The Lam and Fix terms with binders contain in their type the type of
the bound variable. The GRDT paper imposes the same type annotation
requirement. That type, however, can be inferred in many cases.  The
term `AbsValue' is used for typechecking of functions by abstract
interpretation.

Here is a sample higher-order term in our language, with latent
non-termination

> t5f = Lam $ \p -> If( IsZ p, (Pair (p,Inc p)), (Pair (p,Fix id)) )

The body of Lam is the ordinary Haskell function. We define the static
semantics by
> class Of a t | a -> t
asserting that the term 'a' has the type 't'.
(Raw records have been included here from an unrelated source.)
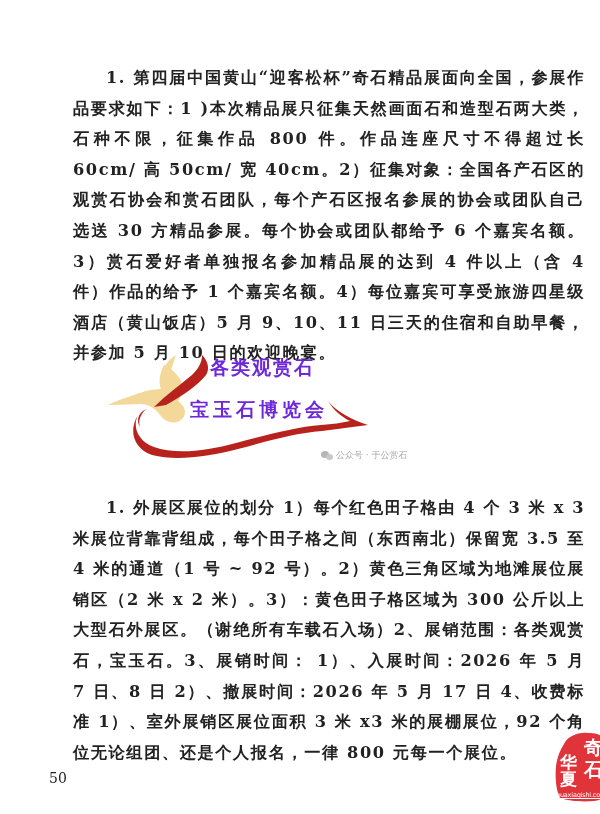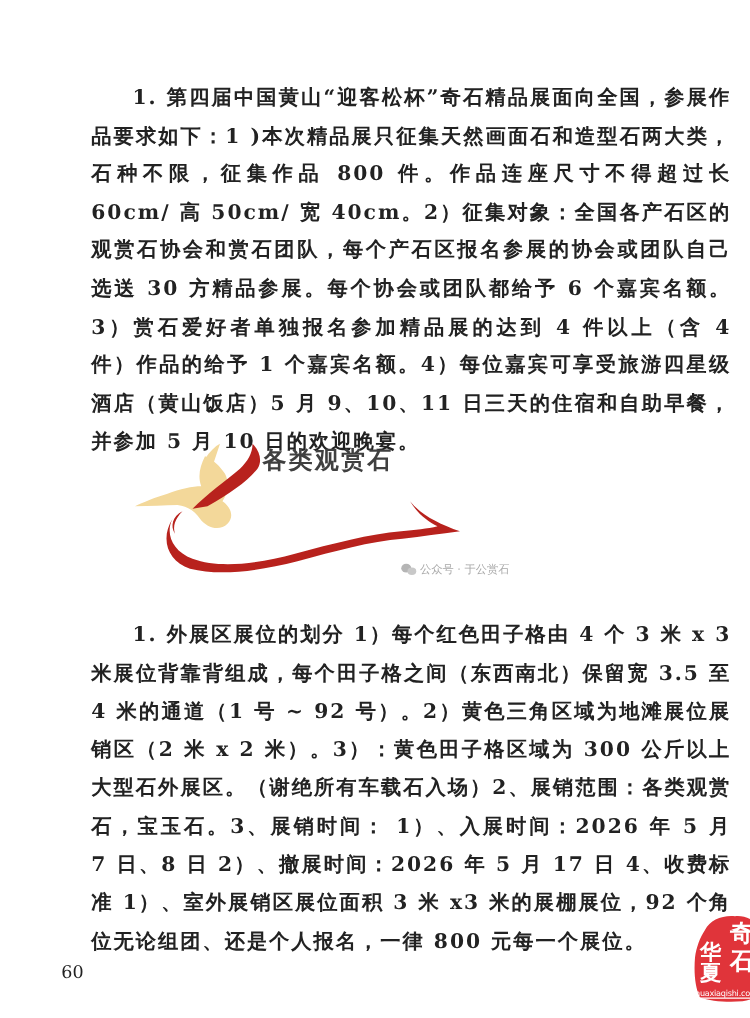--- a/index.html
+++ b/index.html
@@ -45,21 +45,21 @@
       height: 115px;
     }
     .banner svg {
       position: absolute;
       left: 0; top: 0;
     }
     .banner-line1, .banner-line2 {
       position: absolute;
       font-family: "DejaVu Sans", "Liberation Sans", sans-serif;
       font-weight: bold;
-      color: #404040;
+      color: #6d28d9;
       white-space: nowrap;
     }
     .banner-line1 {
       left: 104px;
       top: 10px;
       font-size: 19px;
       letter-spacing: 2px;
     }
     .banner-line2 {
       left: 84px;
@@ -151,29 +151,30 @@
         <path d="M58 20 C54 28 52 36 55 44 C48 44 38 46 28 50 C18 53 8 57 2 60 C14 60 26 59 36 59 C44 60 50 64 54 70 C60 78 70 80 76 74 C82 68 78 60 72 56 C76 50 78 42 74 34 C70 28 64 22 58 20 Z"></path>
         <path d="M58 22 C62 16 66 12 70 10 C68 16 66 22 64 28 Z"></path>
       </g>
 
       <path d="M48 62 C60 50 74 40 86 30 C92 24 96 18 96 10 C102 16 104 24 100 30 C92 40 78 50 60 60 Z" fill="#b8221d"></path>
 
       <path d="M32 70 C26 82 32 96 48 102 C70 110 100 106 130 98 C160 90 190 82 215 80 C226 79 236 78 244 76 C236 72 228 66 222 56 C230 66 244 74 262 80 C246 82 232 84 216 86 C190 88 162 96 132 104 C100 112 70 116 46 110 C28 104 22 86 32 70 Z" fill="#b8221d"></path>
       <path d="M40 64 C34 70 32 76 34 82 C30 76 32 68 40 64 Z" fill="#b8221d"></path>
     </svg>
     <div class="banner-line1">各类观赏石</div>
+    <div class="banner-line2">宝玉石博览会</div>
     <div class="watermark">
       <span class="wechat-icon"></span>
       <span>公众号 · 于公赏石</span>
     </div>
   </div>
 
   <p class="para para-2">1. 外展区展位的划分 1）每个红色田子格由 4 个 3 米 x 3 米展位背靠背组成，每个田子格之间（东西南北）保留宽 3.5 至 4 米的通道（1 号 ~ 92 号）。2）黄色三角区域为地滩展位展销区（2 米 x 2 米）。3）：黄色田子格区域为 300 公斤以上大型石外展区。（谢绝所有车载石入场）2、展销范围：各类观赏石，宝玉石。3、展销时间： 1）、入展时间：2026 年 5 月 7 日、8 日 2）、撤展时间：2026 年 5 月 17 日 4、收费标准 1）、室外展销区展位面积 3 米 x3 米的展棚展位，92 个角位无论组团、还是个人报名，一律 800 元每一个展位。</p>
 
-  <div class="page-number">60</div>
+  <div class="page-number">50</div>
 
   <div class="seal">
     <svg class="seal-bg" width="58" height="72" viewBox="0 0 58 72">
       <path d="M10 14 C14 6 24 2 34 3 C44 2 54 8 56 18 C58 30 57 44 56 56 C55 64 50 70 40 71 C28 72 14 71 6 68 C2 60 1 48 2 36 C3 28 6 20 10 14 Z" fill="#e0343a"></path>
     </svg>
     <span class="seal-char seal-c1">奇</span>
     <span class="seal-char seal-c2">华</span>
     <span class="seal-char seal-c3">石</span>
     <span class="seal-char seal-c4">夏</span>
     <span class="seal-url">huaxiaqishi.com</span>

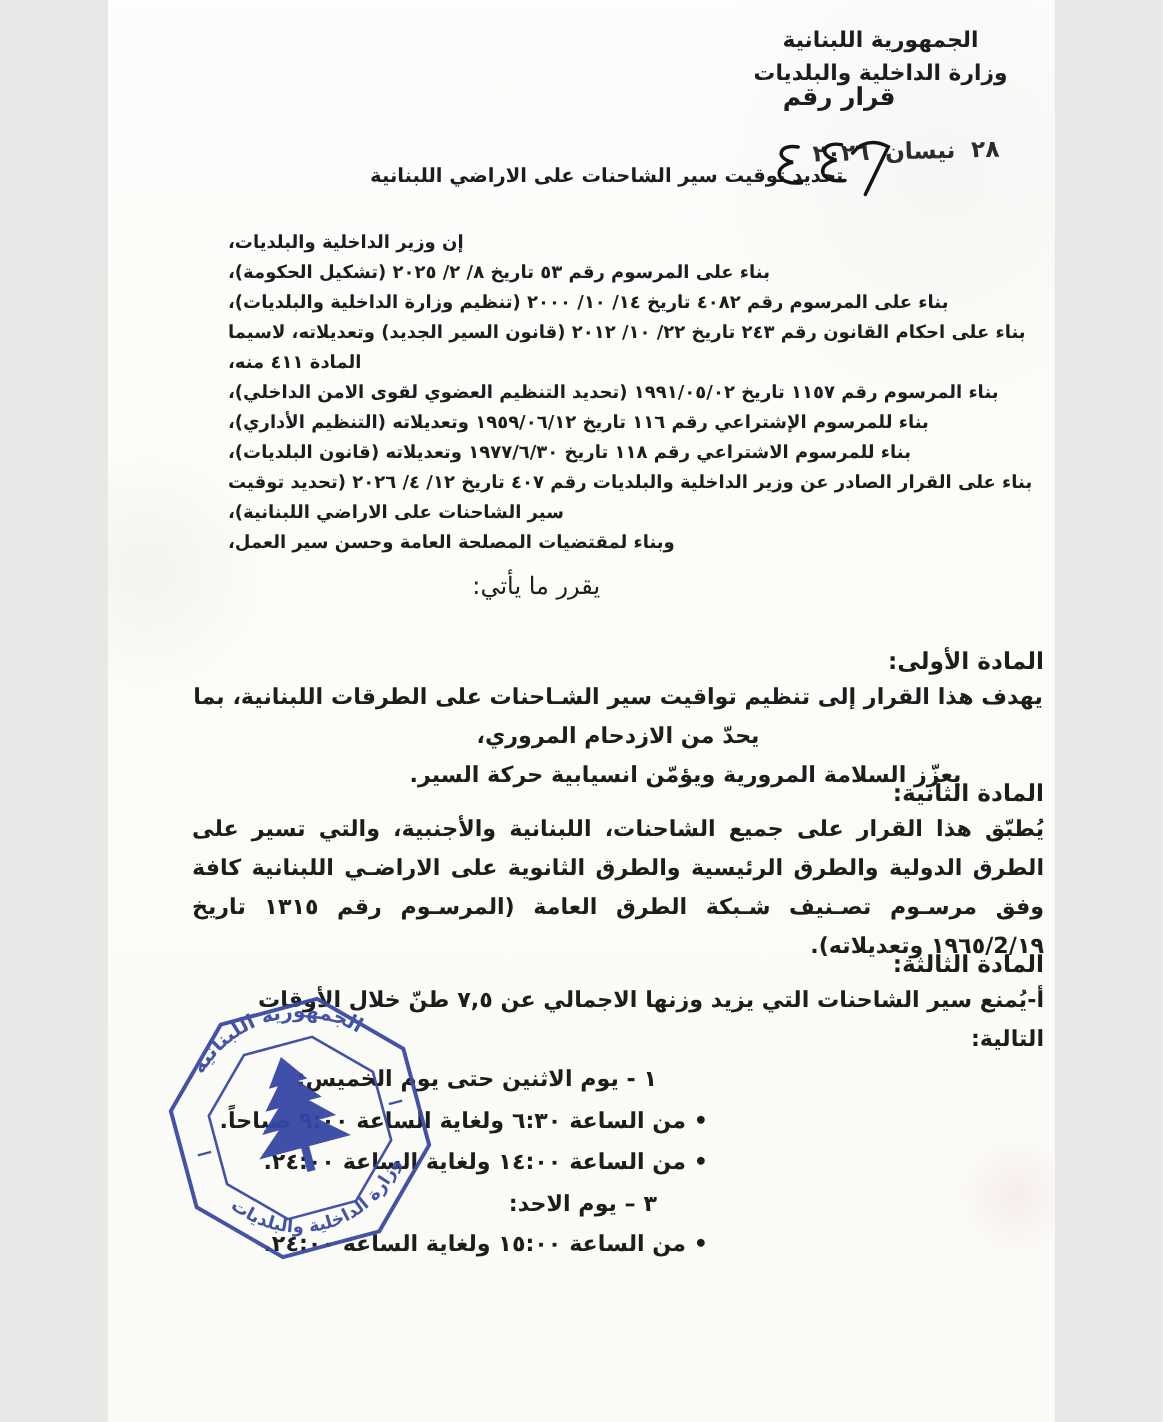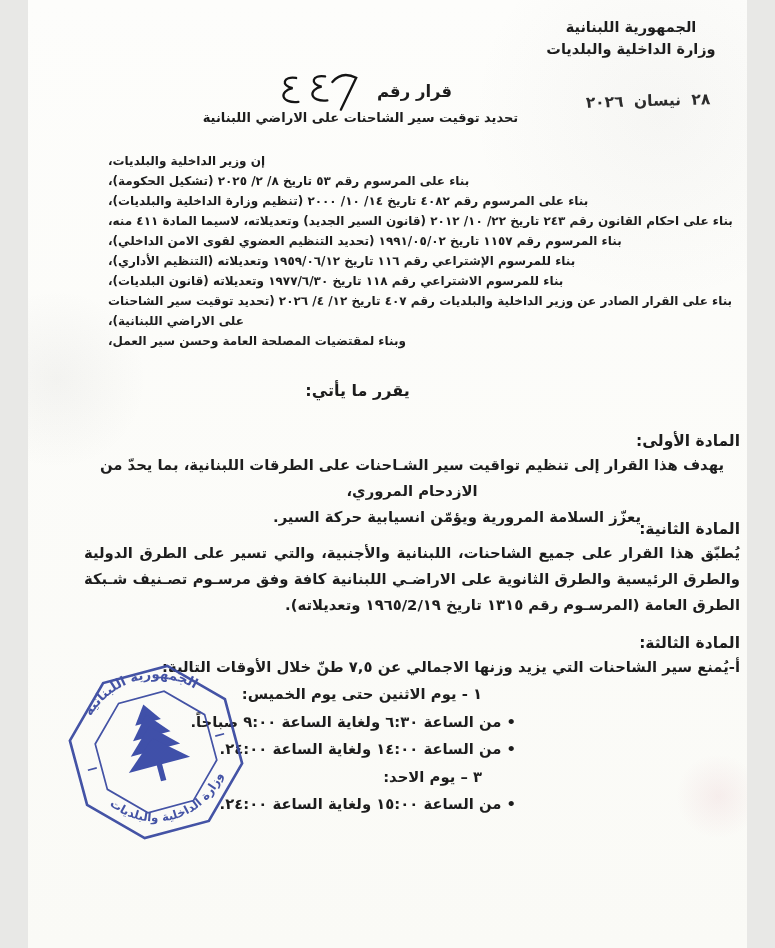--- a/index.html
+++ b/index.html
@@ -1,41 +1,41 @@
 <!DOCTYPE html>
 <html dir="rtl" lang="ar"><head>
 <meta charset="utf-8">
 <style>
   html,body{margin:0;padding:0;background:#e8e8e6;}
   .page{
-    position:relative;width:719px;height:948px;margin:0 auto;
+    position:relative;width:631px;height:948px;margin:0 auto;
     background:#fcfcfa;
     background-image:
       radial-gradient(circle at 88% 12%, rgba(120,120,118,0.05), rgba(0,0,0,0) 18%),
       radial-gradient(circle at 4% 40%, rgba(100,100,100,0.06), rgba(0,0,0,0) 10%),
       radial-gradient(circle at 96% 84%, rgba(205,120,140,0.10), rgba(0,0,0,0) 4%),
       linear-gradient(#fdfdfb,#fafaf6);
     font-family:"DejaVu Sans", sans-serif;
     direction:rtl;color:#1d1d1d;overflow:hidden;
   }
   .letterhead{position:absolute;top:16px;right:20px;width:192px;text-align:center;
     font-size:14.5px;font-weight:700;line-height:22px;}
   .date-stamp{position:absolute;top:92px;right:14px;width:170px;text-align:center;
     font-size:15.5px;font-weight:700;color:#2c2c2c;word-spacing:5px;
     transform:rotate(-1.5deg);}
   .title-block{position:absolute;top:70px;left:140px;width:385px;text-align:center;}
-  .title-row{display:flex;flex-direction:row;justify-content:center;align-items:flex-start;
+  .title-row{display:flex;flex-direction:column;justify-content:center;align-items:flex-start;
     gap:16px;direction:rtl;height:40px;}
   .title-label{font-size:16.5px;font-weight:700;padding-top:12px;white-space:nowrap;}
   .hand-number{margin-top:0;transform:rotate(-3deg);}
   .subject{font-size:13px;font-weight:700;margin-top:0px;white-space:nowrap;}
   .preamble{position:absolute;top:151px;right:7px;left:56px;
     font-size:12px;font-weight:700;line-height:20px;text-align:left;margin-left:24px;}
   .enactment{position:absolute;top:381px;left:60px;right:120px;text-align:center;
-    font-size:16px;font-weight:700;}
+    font-size:16px;font-weight:400;}
   .article{position:absolute;right:7px;left:56px;text-align:right;}
   .article .heading{font-size:15.5px;font-weight:700;line-height:22px;}
   #article-1{top:430px;}
   #article-1 .body-line{font-size:14.8px;font-weight:700;line-height:26px;text-align:center;}
   #article-1 .centered{text-align:center;padding-left:90px;}
   #article-2{top:518px;}
   #article-2 .paragraph{font-size:14.8px;font-weight:700;line-height:26px;
     text-align:justify;}
   #article-3{top:632px;}
   #article-3 .intro{font-size:14.8px;font-weight:700;line-height:26px;}

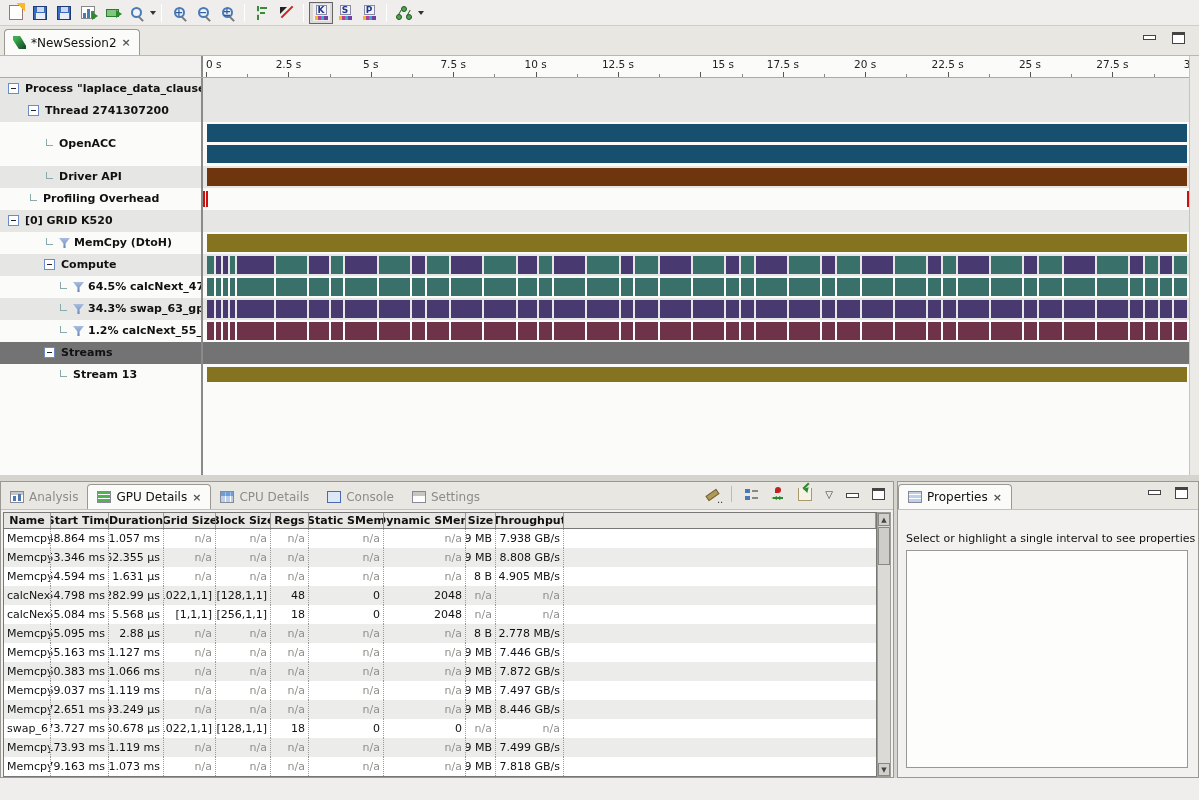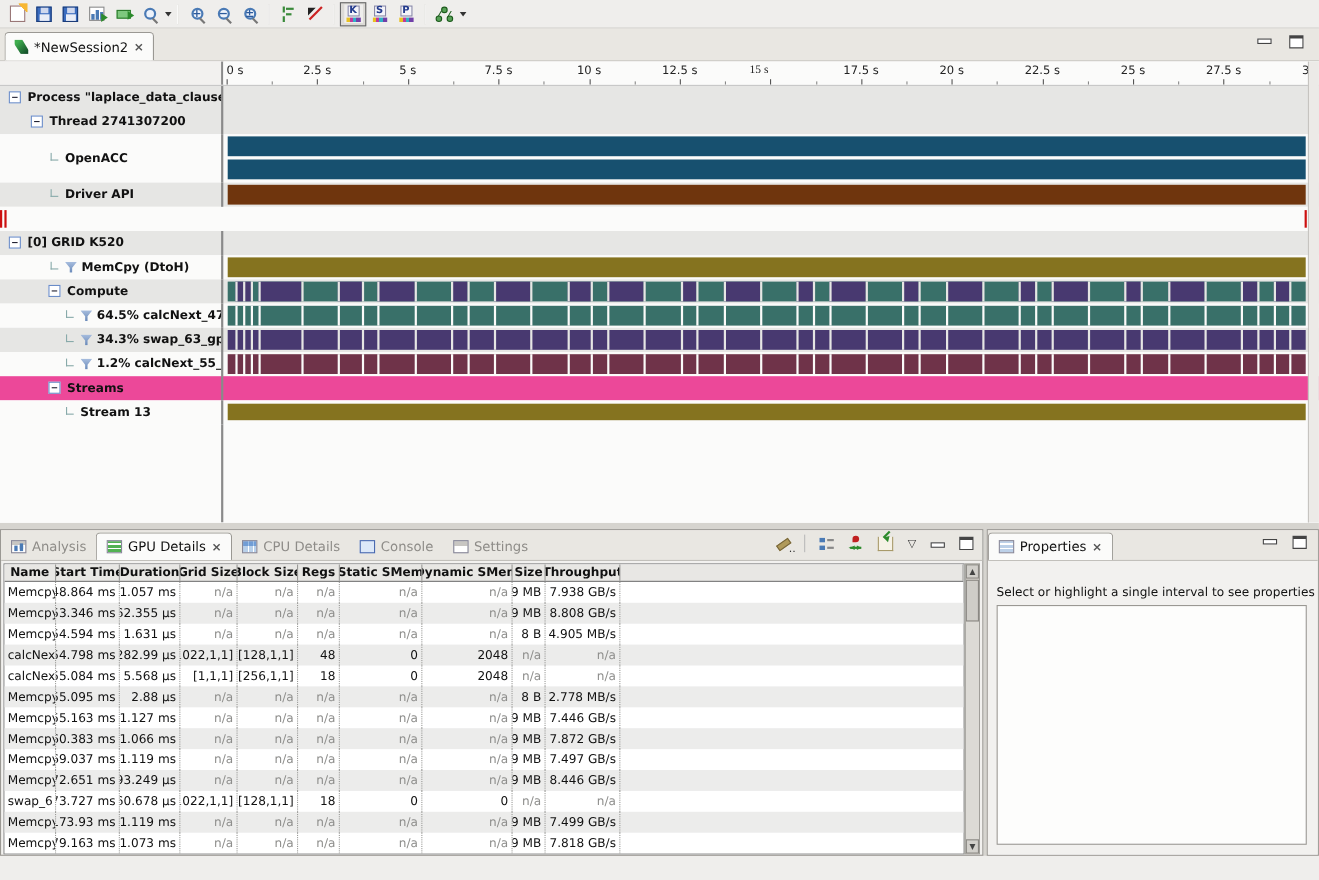--- a/index.html
+++ b/index.html
@@ -258,21 +258,21 @@
           <div class="rt-minor" style="left: 209px;"></div>
           <div class="rt-label" style="left: 250.2px; transform: translateX(-50%);">7.5 s</div>
           <div class="rt-tick" style="left: 250.2px;"></div>
           <div class="rt-minor" style="left: 291.4px;"></div>
           <div class="rt-label" style="left: 332.6px; transform: translateX(-50%);">10 s</div>
           <div class="rt-tick" style="left: 332.6px;"></div>
           <div class="rt-minor" style="left: 373.8px;"></div>
           <div class="rt-label" style="left: 415px; transform: translateX(-50%);">12.5 s</div>
           <div class="rt-tick" style="left: 415px;"></div>
           <div class="rt-minor" style="left: 456.2px;"></div>
-          <div class="rt-label" style="left: 487px; transform: translateX(-50%); font-family: Liberation Serif, serif;">15 s</div>
+          <div class="rt-label" style="left: 520px; transform: translateX(-50%);">15 s</div>
           <div class="rt-tick" style="left: 497.4px;"></div>
           <div class="rt-minor" style="left: 538.6px;"></div>
           <div class="rt-label" style="left: 579.8px; transform: translateX(-50%);">17.5 s</div>
           <div class="rt-tick" style="left: 579.8px;"></div>
           <div class="rt-minor" style="left: 621px;"></div>
           <div class="rt-label" style="left: 662.2px; transform: translateX(-50%);">20 s</div>
           <div class="rt-tick" style="left: 662.2px;"></div>
           <div class="rt-minor" style="left: 703.4px;"></div>
           <div class="rt-label" style="left: 744.6px; transform: translateX(-50%);">22.5 s</div>
           <div class="rt-tick" style="left: 744.6px;"></div>
@@ -315,20 +315,24 @@
         <div class="tl-row" style="height: 22px; background: rgb(230, 230, 228);">
           <div class="tl-label">
             <span class="elbow" style="left: 46px; top: 6px;"></span>
             <span style="position: absolute; left: 59px; top: 4px;">Driver API</span>
           </div>
           <div class="tl-lane">
             <div class="bar" style="top: 2px; height: 18px; background: rgb(111, 53, 13);"></div>
           </div>
         </div>
         <div class="tl-row" style="height: 22px; background: rgb(251, 251, 250);">
+          <div class="tl-label">
+            <span class="elbow" style="left: 30px; top: 6px;"></span>
+            <span style="position: absolute; left: 43px; top: 4px;">Profiling Overhead</span>
+          </div>
           <div class="tl-lane">
             <div style="position: absolute; left: 0%; width: 2px; top: 3px; height: 16px; background: rgb(204, 16, 16);"></div>
             <div style="position: absolute; left: 0.35%; width: 2px; top: 3px; height: 16px; background: rgb(204, 16, 16);"></div>
             <div style="position: absolute; left: 99.75%; width: 2px; top: 3px; height: 16px; background: rgb(204, 16, 16);"></div>
           </div>
         </div>
         <div class="tl-row" style="height: 22px; background: rgb(230, 230, 228);">
           <div class="tl-label">
             <span class="expander" style="left: 8px; top: 5px;"></span>
             <span style="position: absolute; left: 25px; top: 4px;">[0] GRID K520</span>
@@ -566,21 +570,21 @@
               <div style="position: absolute; left: 84.7%; width: 2px; top: 0px; bottom: 0px; background: rgb(251, 251, 250);"></div>
               <div style="position: absolute; left: 87.2%; width: 2px; top: 0px; bottom: 0px; background: rgb(251, 251, 250);"></div>
               <div style="position: absolute; left: 90.6%; width: 2px; top: 0px; bottom: 0px; background: rgb(251, 251, 250);"></div>
               <div style="position: absolute; left: 94%; width: 2px; top: 0px; bottom: 0px; background: rgb(251, 251, 250);"></div>
               <div style="position: absolute; left: 95.5%; width: 2px; top: 0px; bottom: 0px; background: rgb(251, 251, 250);"></div>
               <div style="position: absolute; left: 97%; width: 2px; top: 0px; bottom: 0px; background: rgb(251, 251, 250);"></div>
               <div style="position: absolute; left: 98.5%; width: 2px; top: 0px; bottom: 0px; background: rgb(251, 251, 250);"></div>
             </div>
           </div>
         </div>
-        <div class="tl-row" style="height: 22px; background: #ec4899; justify-content: flex-end;">
+        <div class="tl-row" style="height: 22px; background: #737373; justify-content: flex-end;">
           <div class="tl-label">
             <span class="expander" style="left: 44px; top: 5px;"></span>
             <span style="position: absolute; left: 61px; top: 4px;">Streams</span>
           </div>
           <div class="tl-lane"></div>
         </div>
         <div class="tl-row" style="height: 22px; background: rgb(251, 251, 250);">
           <div class="tl-label">
             <span class="elbow" style="left: 60px; top: 6px;"></span>
             <span style="position: absolute; left: 73px; top: 4px;">Stream 13</span>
The type-checking rules, defined by the instances of `Of' are
straightforward:

> instance Of (Lit t) t
> instance Of a Int => Of (Inc a) Int

More interesting is the typechecking of functions and fixpoints: the
Hyp introduction and elimination rules.

> instance (Apply f (AbsValue t1) y, Of y t2) => Of (Lam f t1) (t1->t2)
> instance (Apply f (AbsValue t) y, Of y t) => Of (Fix f t) t
> instance Of (AbsValue t) t  -- Hyp elimination rule

The Lam rules says that the function mapping the  term `x' to the term 'y'
has the type t1->t2, if the function maps the term AbsValue t1 
to the term that has the type t2. In other words, if the body of the 
function has the type t2 _assuming_ the argument has the type t1.
The AbsValue makes the typechecking of the HOAS Fix terminating.

If we define 
> teval :: Of e t => e -> t		-- static evaluator
> teval = undefined			-- all computation is static
> et5f1 = teval $ t5f

we can see the type inferred for t5f
> *HOASL> :t et5f1
> et5f1 :: Int -> (Int, Int)

We define the dynamic semantics as the big-step evaluator
> class Eval a t | a->t where eval:: a -> t

Most of the instances are straightforward:

> instance Of (Lit a) a => Eval (Lit a) a where
>     eval (Lit i) = i
> instance Eval t Int => Eval (Inc t) Int where
>     eval (Inc t) = eval t + 1

Again, more interesting is the evaluation of higher-order terms

> instance (Eval a (t1->t2), Eval b t1) => Eval (App a b) t2 where
>     eval (App (a,b)) = (eval a) (eval b)
>
> instance (Apply f (Lit t1) b, Eval b t2) => Eval (Lam f t1) (t1->t2) where
>     eval (Lam f) = \x -> eval (apply f (Lit x))
>
> instance (Apply f (Lit t) y, Eval y t) => Eval (Fix f t) t where
>     eval (Fix f) = fix (\x -> eval $ apply f (Lit x))

We can now evaluate the term and its applications

> et5f1 = teval $ t5f
> et5f2 =  eval $ t5f
> et5f3 =  eval $ App (t5f, Lit (0::Int)) -- yields (0,1)
> et5f4t= teval $ App (t5f, Lit (1::Int)) -- typechecking terminates
> et5f4 =  eval $ App (t5f, Lit (1::Int)) -- evaluation diverges!

The full code contains a more meaningful example of using Fix, to add
two numbers using recursion with accumulation. That example too is
potentially diverging on some inputs.